When hunting for solutions to problems with many
variables it is important to examine two aspects of the process we
use. The first is the search technique. How do we determine where to
start looking and how do we adapt to the results we find to try
again? Our search technique is recursive as one would expect of
humans who learn from their errors. The second is our determination
of what is optimal. How do we know that nearby alternative solutions
aren't better? This translates as knowing when to stop searching,
thus it is a recursion termination issue and falls into the problem
of knowing when a computation is complete.
Consider the search technique first, though. If a
problem to be solved has only one variable it is easy to describe an
algorithm that works at finding a solution fairly well. Assume one
resource is used and only a finite amount of it is available. If we
use none of it we assign the variable a zero in the function that
determines what we do with it. If we use all of it we assign unity to
the variable. Some other value implies fractional use of the
resource. The nature of the function is purposely left ambiguous here
because it depends on the utility one derives from using the
resource. It is whatever it is and doesn't matter much. What matters
here is the domain of the function and not its range.

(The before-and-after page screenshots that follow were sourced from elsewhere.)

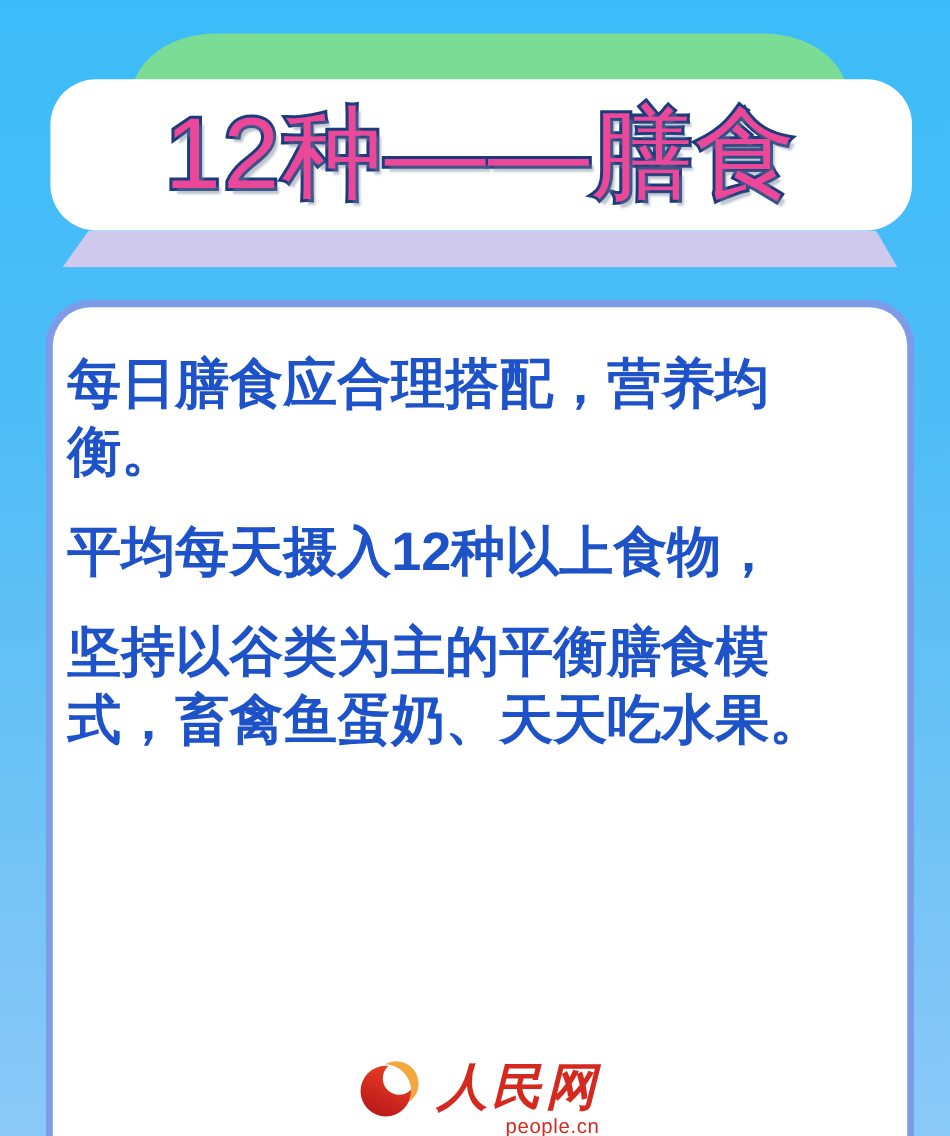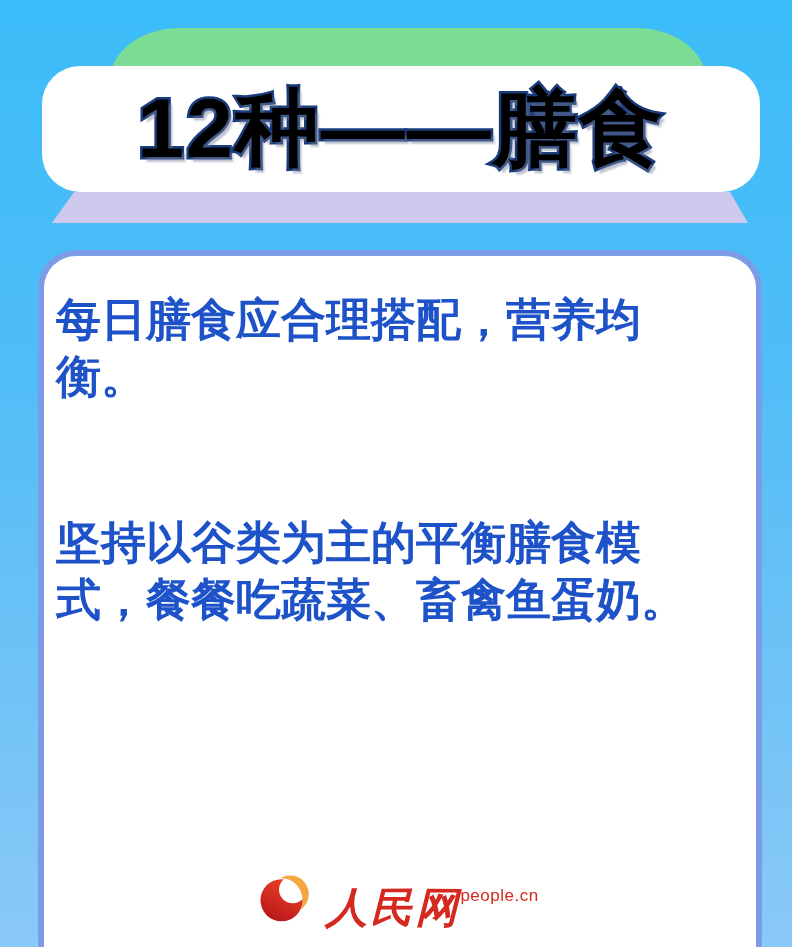--- a/index.html
+++ b/index.html
@@ -60,9 +60,9 @@
   }
   .title {
     font-size: 84px;
-    font-weight: bold;
+    font-weight: normal;
     letter-spacing: 2px;
-    color: #000000;
+    color: #ec4899;
     -webkit-text-stroke: 5px #1b3c7c;
     paint-order: stroke fill;
     text-shadow: 4px 5px 2px rgba(110, 125, 150, 0.45);

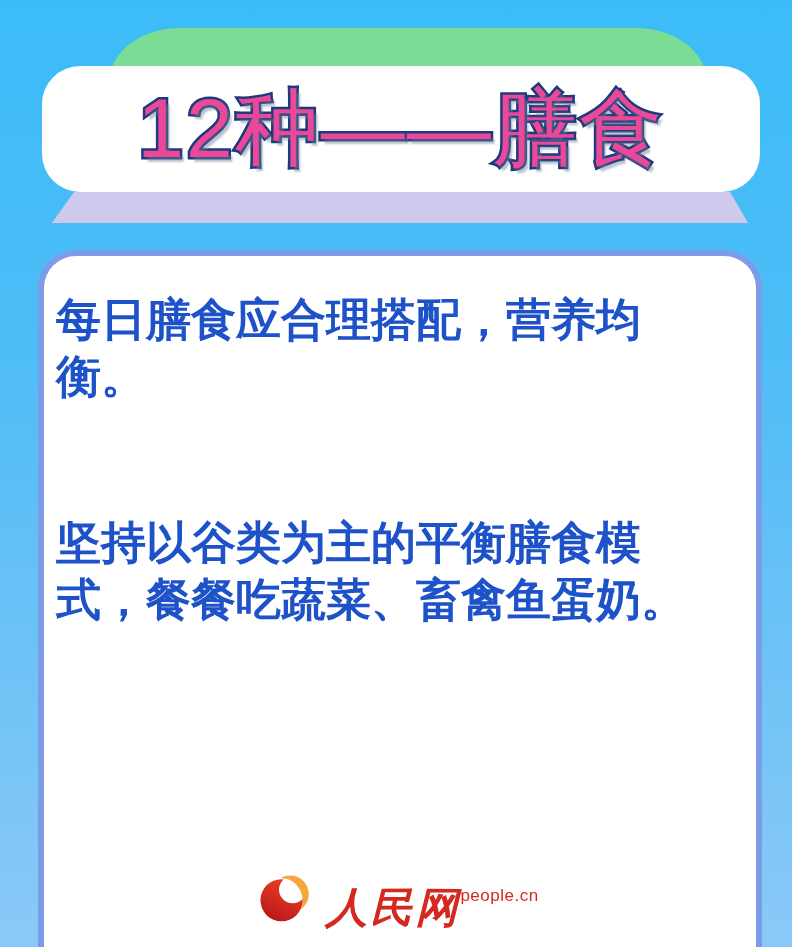--- a/index.html
+++ b/index.html
@@ -154,7 +154,7 @@
       <span class="line2">衡。</span>
     </p>
     <p class="para">
-      <br>
+      <span class="line1">平均每天摄入12种以上食物，</span><br>
     </p>
     <p class="para">
       <span class="line1">坚持以谷类为主的平衡膳食模</span><br>

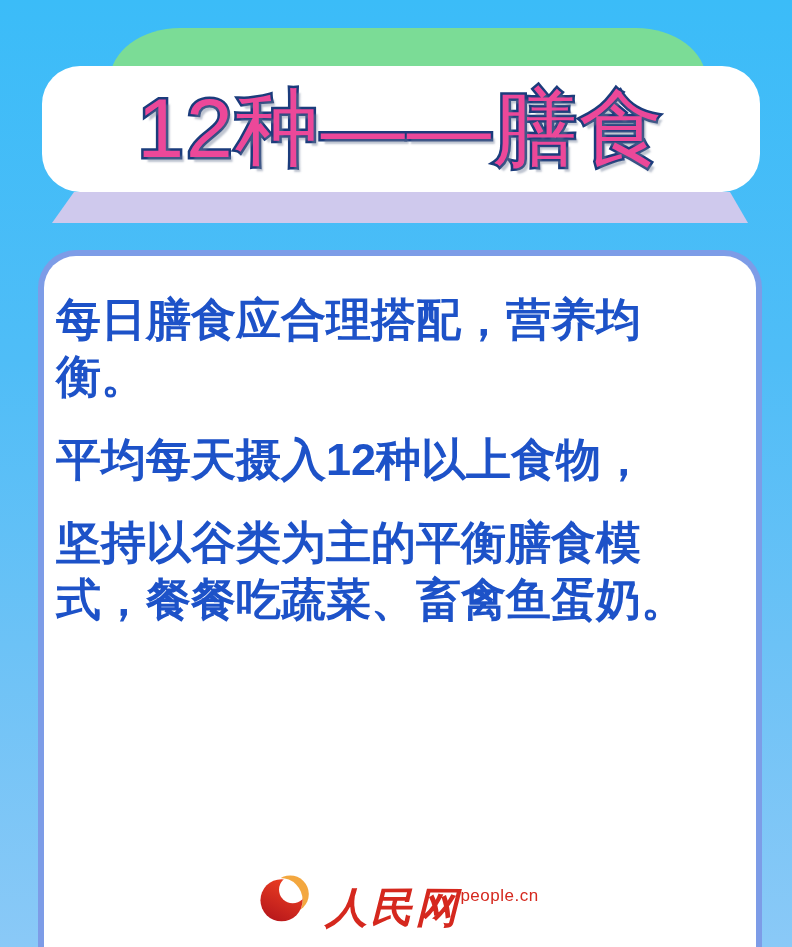--- a/index.html
+++ b/index.html
@@ -158,7 +158,7 @@
     </p>
     <p class="para">
       <span class="line1">坚持以谷类为主的平衡膳食模</span><br>
-      <span class="line2">式，餐餐吃蔬菜、畜禽鱼蛋奶。</span>
+      <span class="line2">式，畜禽鱼蛋奶、天天吃水果。</span>
     </p>
   </div>
 

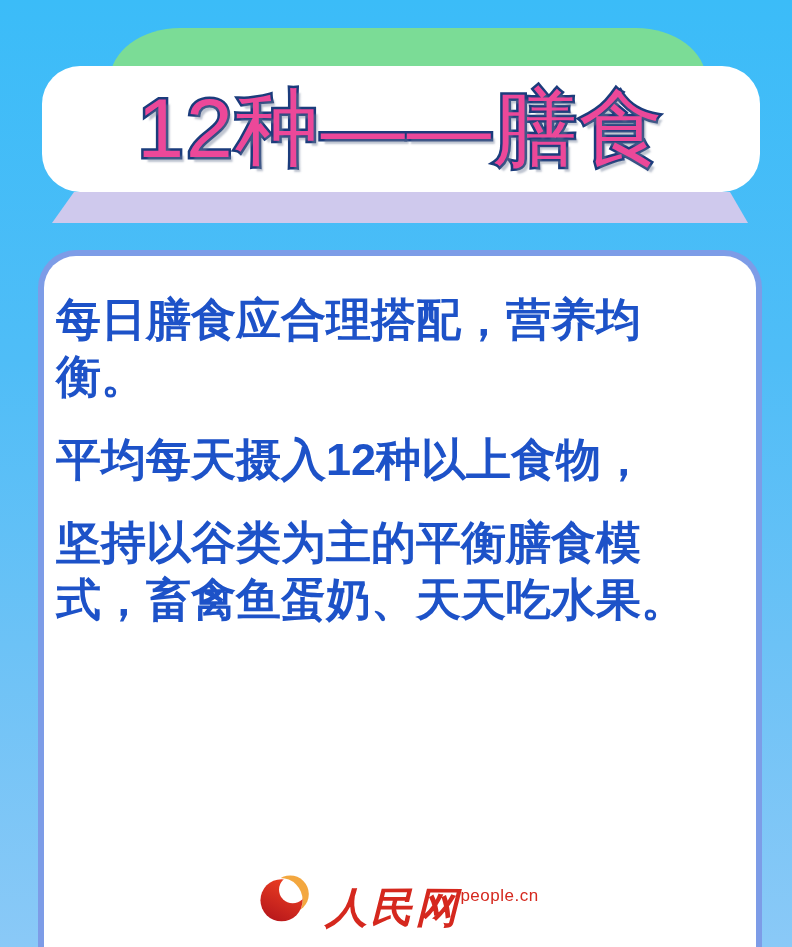--- a/index.html
+++ b/index.html
@@ -114,7 +114,8 @@
   }
   .logo-text-col {
     display: flex;
-    align-items: flex-start;
+    flex-direction: column;
+    align-items: flex-end;
     margin-top: 17px;
   }
   .logo-cn {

A typical approach one may use if one can make a few
assumptions about the non-pathological range of the function is a
binary search method. One might start in the middle of the domain and
calculate the function along with the ¼ and ¾ values. If the values
to either side of the middle produce better answers than the middle,
we recalculate the next iteration using the better value as the
middle and add and subtract 1/8 from it to get the extremes and then
examine the results again. If we know more about the range of the
function and can assume the existence of one or more derivatives at
the middle point being calculated this is similar to calculating the
two extremes, but we might be able to delay the calculations for
awhile. Either way, though, the information in this technique creates
a shifting net of calculations that examines the output of the
function through iterations and narrows in on a solution using our
belief that the marginal rates of substitution must be equal. In this
case, there is only one commodity, so what is being traded is our
inclination to prefer one solution over another.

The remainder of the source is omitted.